Please set down only the lines below starting with the line with "- 15-Jul-2026" and going on through the line with "Heavy metal icons", verbatim and without pictures.

# Data supplied
=== Section Start ===

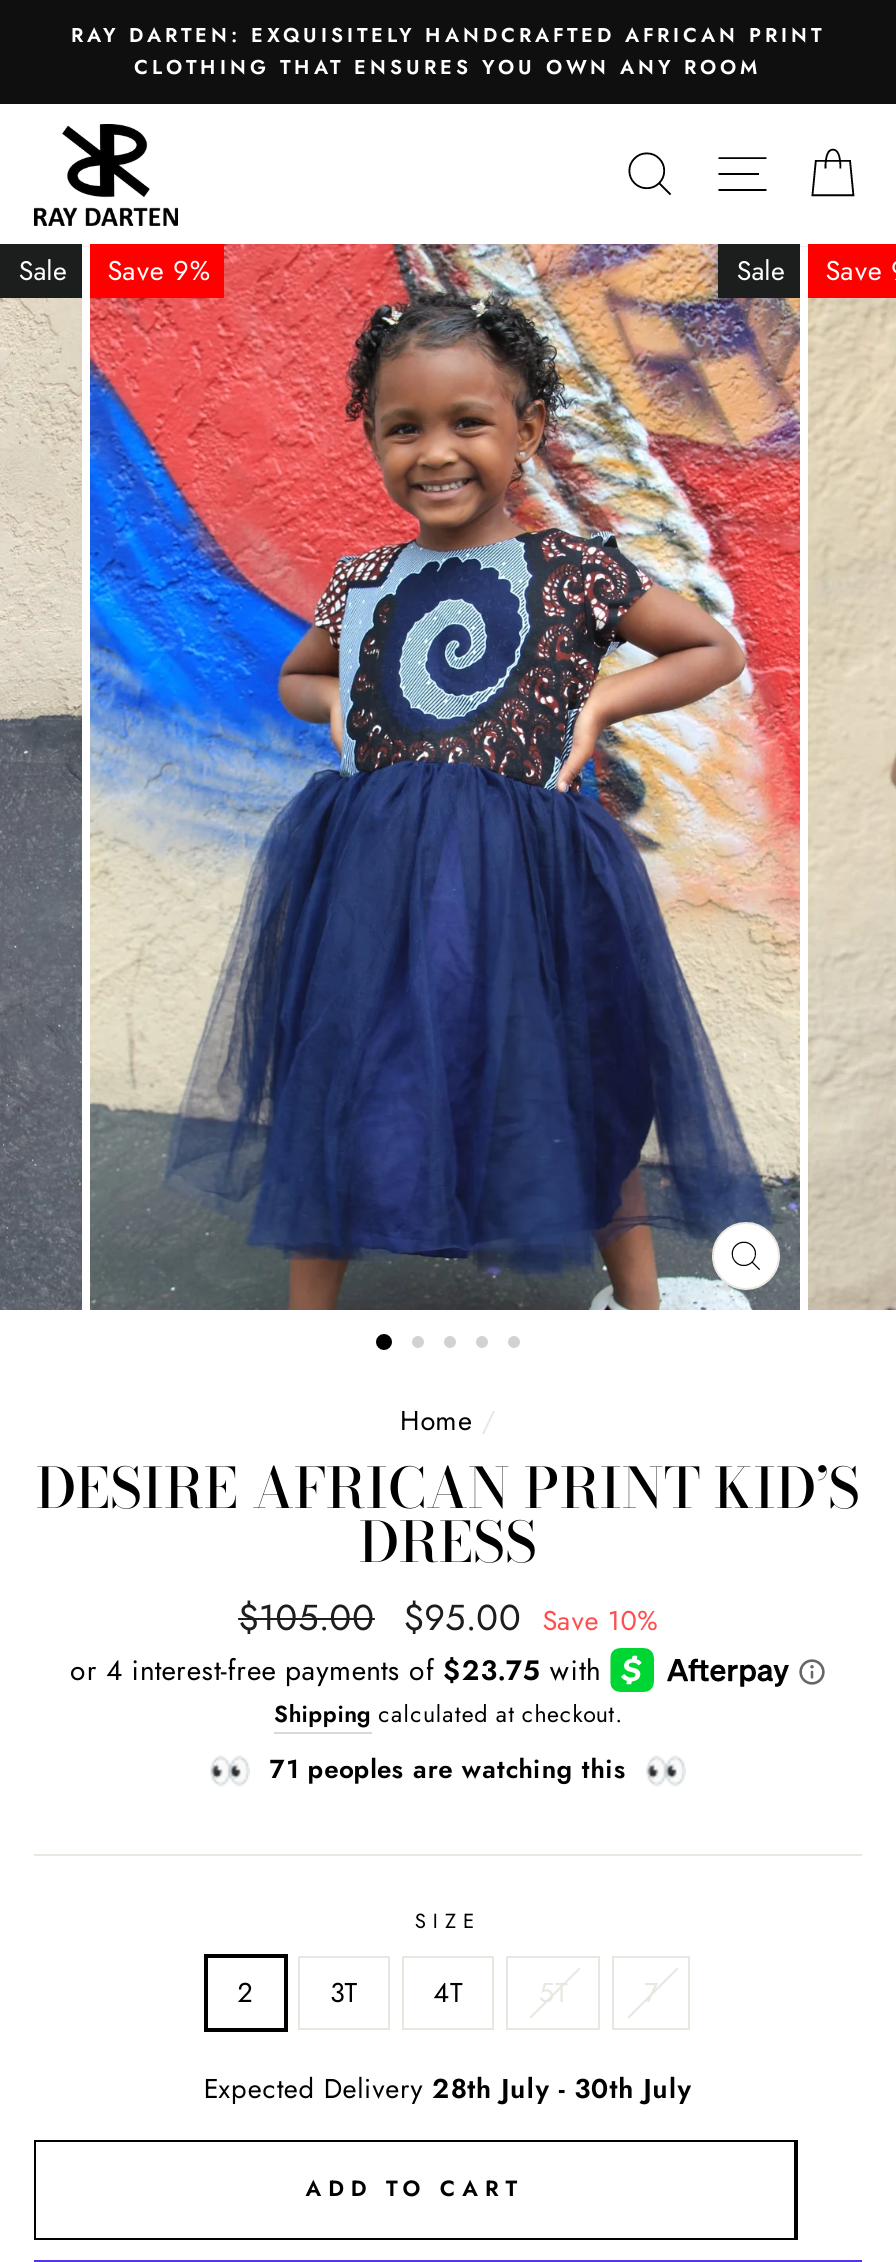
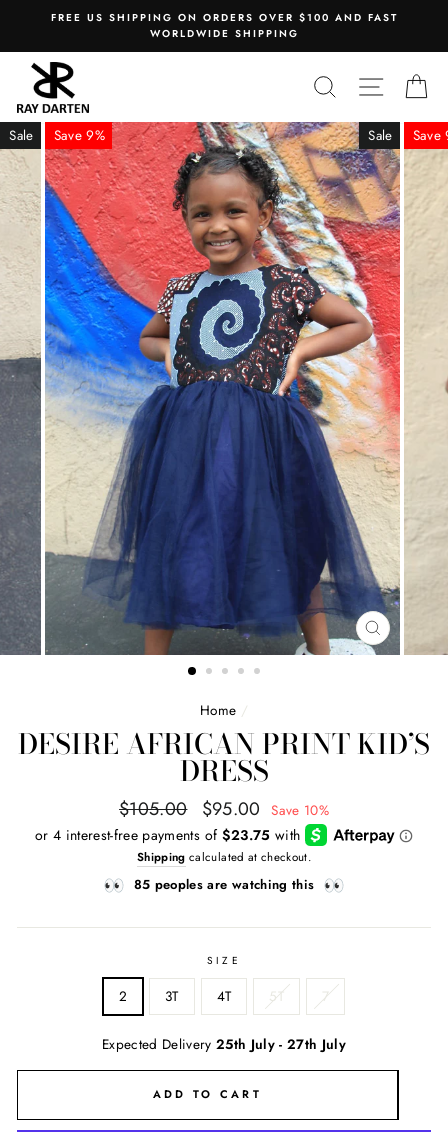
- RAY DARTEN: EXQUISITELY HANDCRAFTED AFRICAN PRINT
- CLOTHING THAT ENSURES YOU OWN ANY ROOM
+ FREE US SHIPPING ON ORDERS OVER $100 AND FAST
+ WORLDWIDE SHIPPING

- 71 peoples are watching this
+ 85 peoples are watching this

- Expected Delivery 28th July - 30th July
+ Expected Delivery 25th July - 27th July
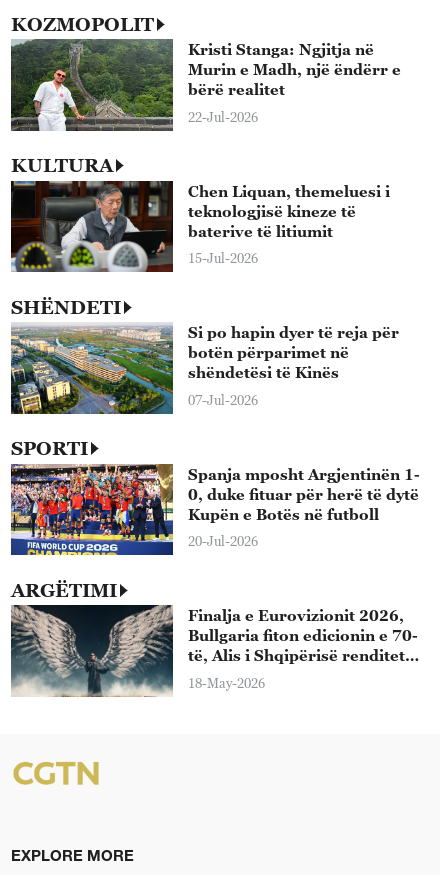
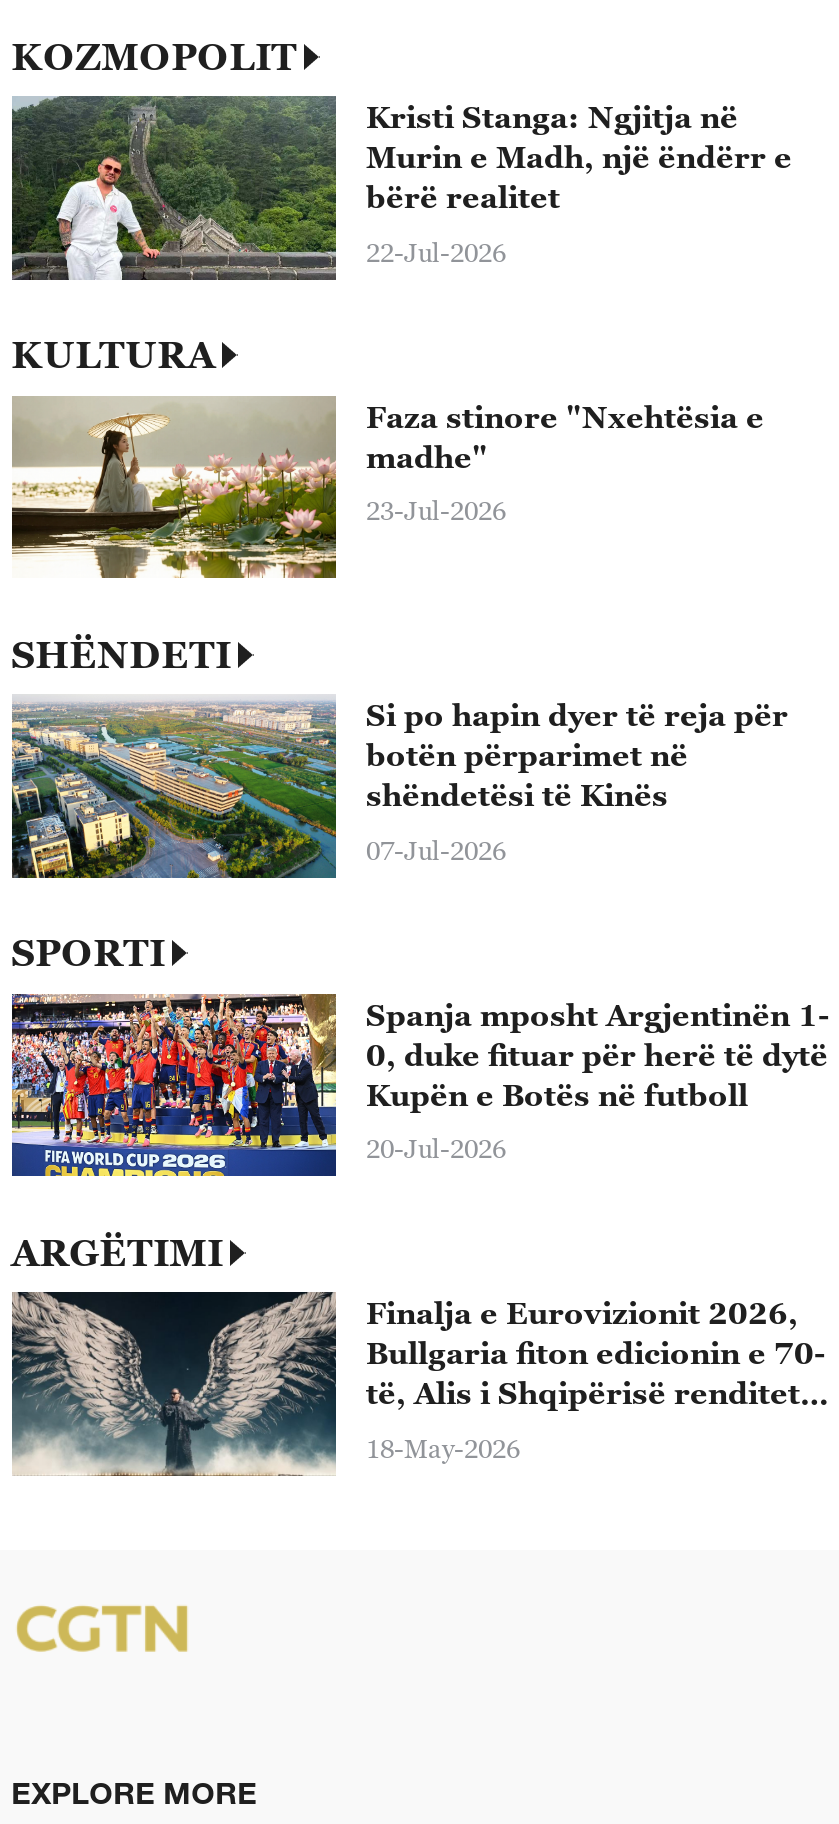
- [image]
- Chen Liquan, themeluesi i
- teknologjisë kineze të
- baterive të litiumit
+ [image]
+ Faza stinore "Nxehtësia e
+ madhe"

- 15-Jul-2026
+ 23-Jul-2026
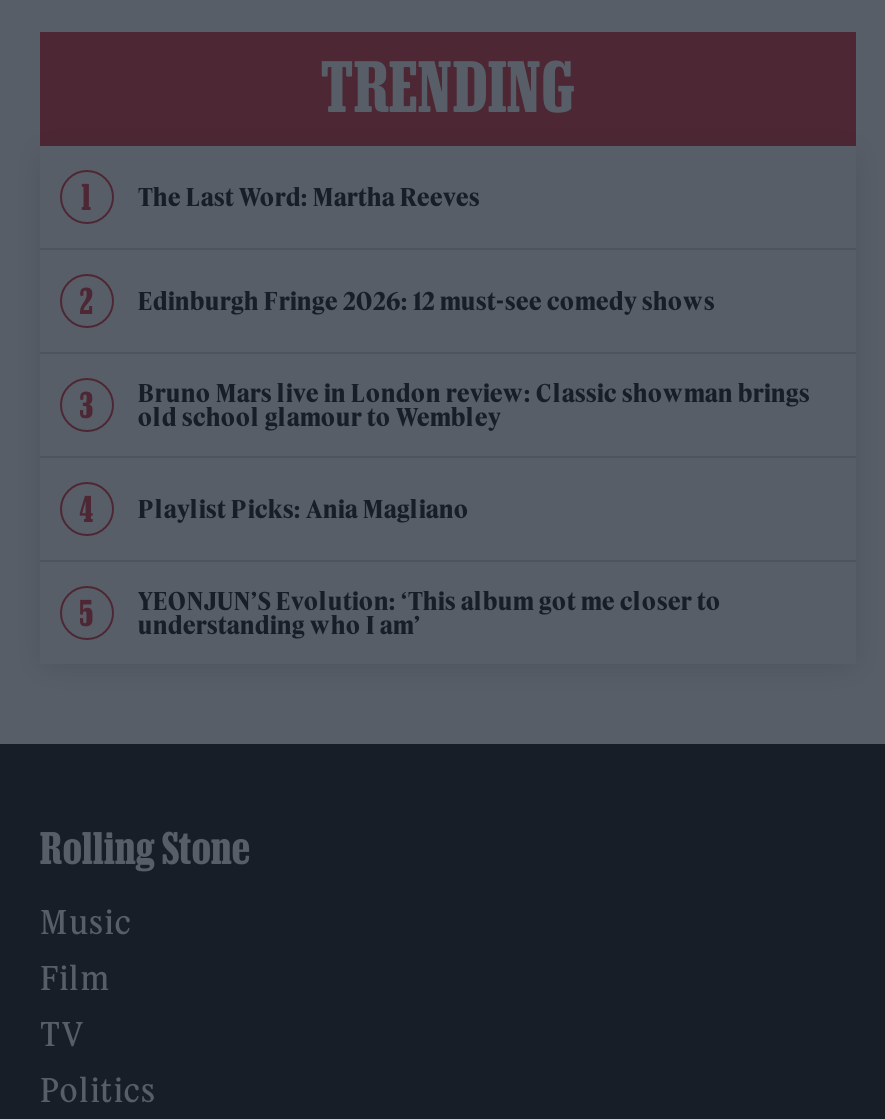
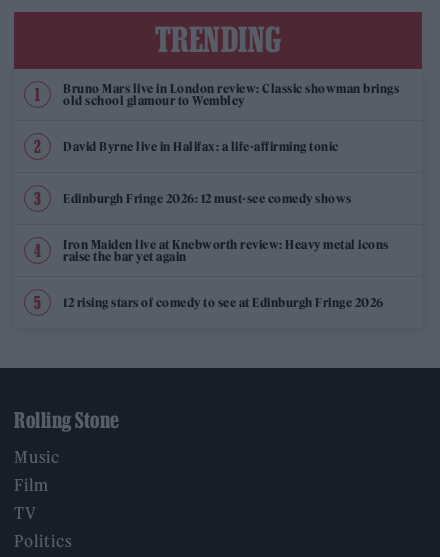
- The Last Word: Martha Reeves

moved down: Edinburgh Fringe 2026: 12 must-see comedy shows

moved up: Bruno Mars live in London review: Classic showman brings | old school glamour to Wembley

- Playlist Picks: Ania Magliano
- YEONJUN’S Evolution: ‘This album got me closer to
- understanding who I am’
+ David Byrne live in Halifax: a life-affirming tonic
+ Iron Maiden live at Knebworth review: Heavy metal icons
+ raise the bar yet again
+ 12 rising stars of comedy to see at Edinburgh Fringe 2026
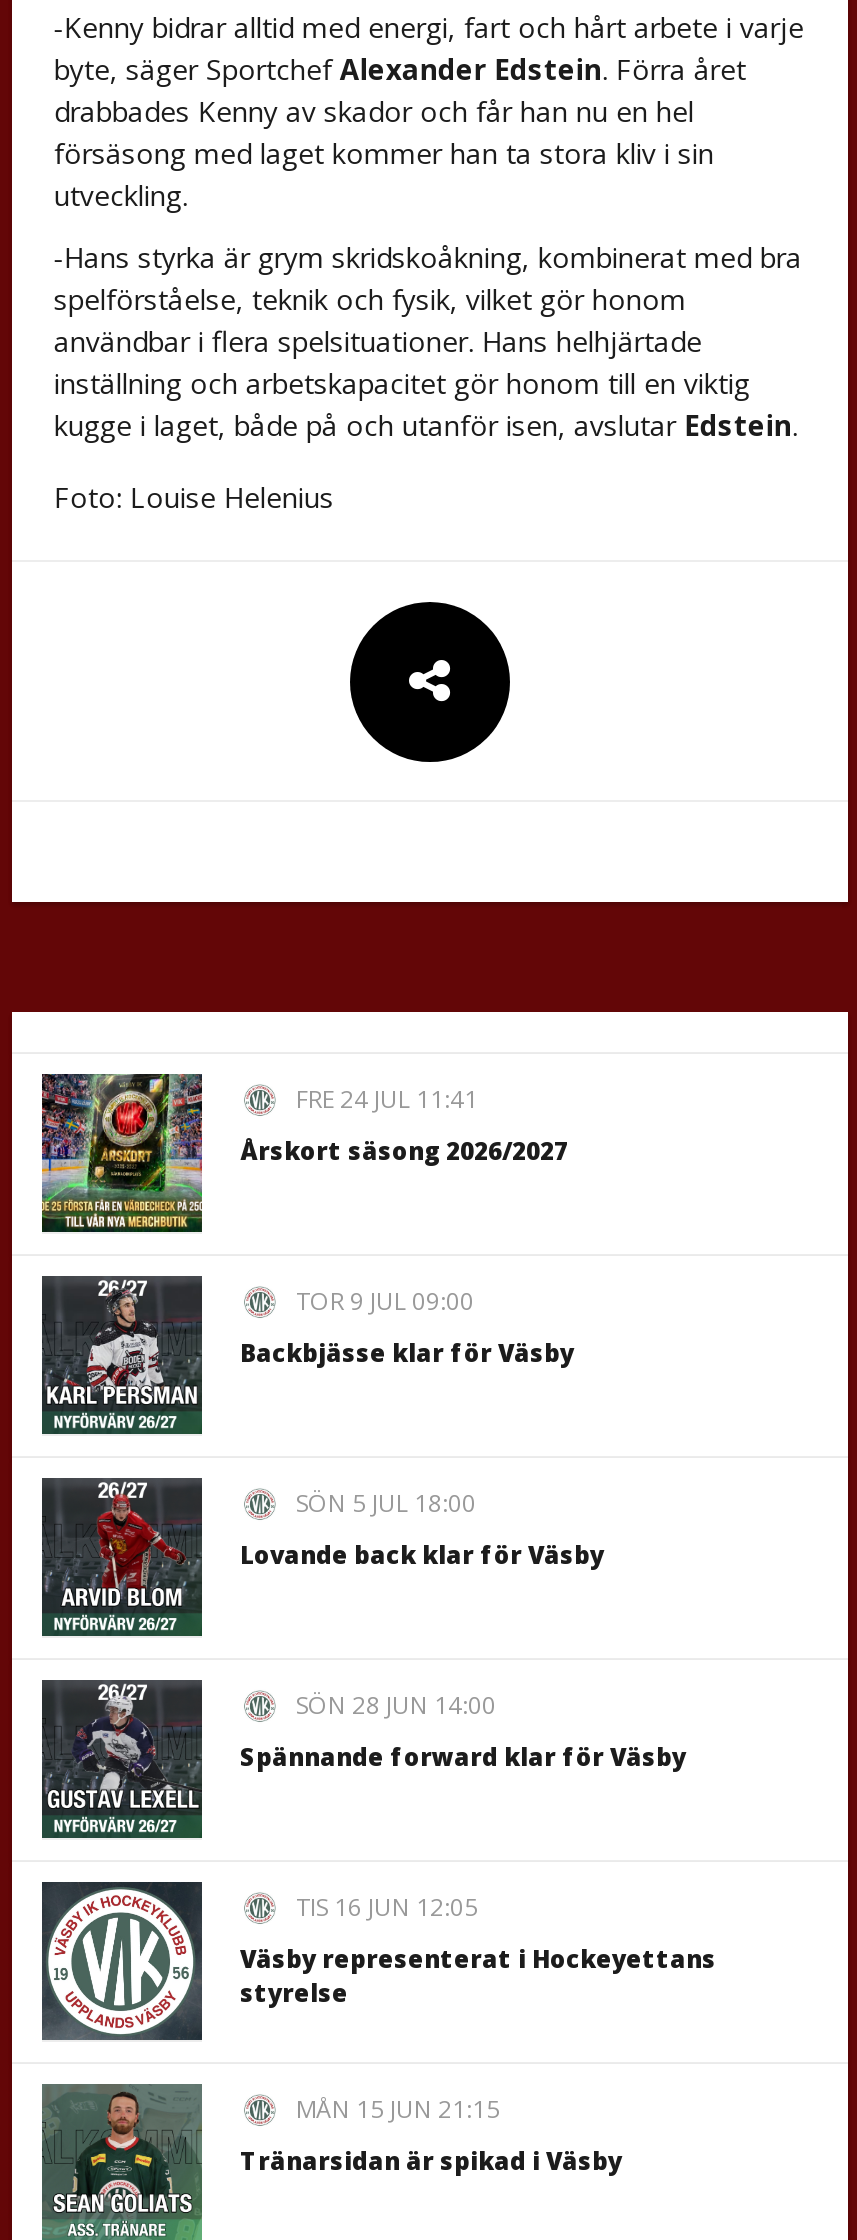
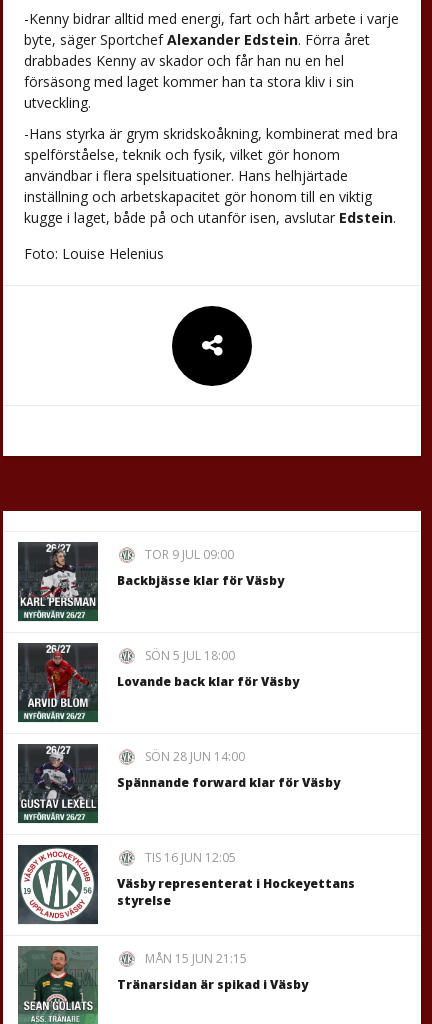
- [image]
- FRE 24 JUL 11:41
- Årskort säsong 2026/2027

=== Section End ===

# Solution for this exercise
- 15-Jul-2026
+ 23-Jul-2026
- The Last Word: Martha Reeves

moved down: Edinburgh Fringe 2026: 12 must-see comedy shows

moved up: Bruno Mars live in London review: Classic showman brings | old school glamour to Wembley

- Playlist Picks: Ania Magliano
- YEONJUN’S Evolution: ‘This album got me closer to
- understanding who I am’
+ David Byrne live in Halifax: a life-affirming tonic
+ Iron Maiden live at Knebworth review: Heavy metal icons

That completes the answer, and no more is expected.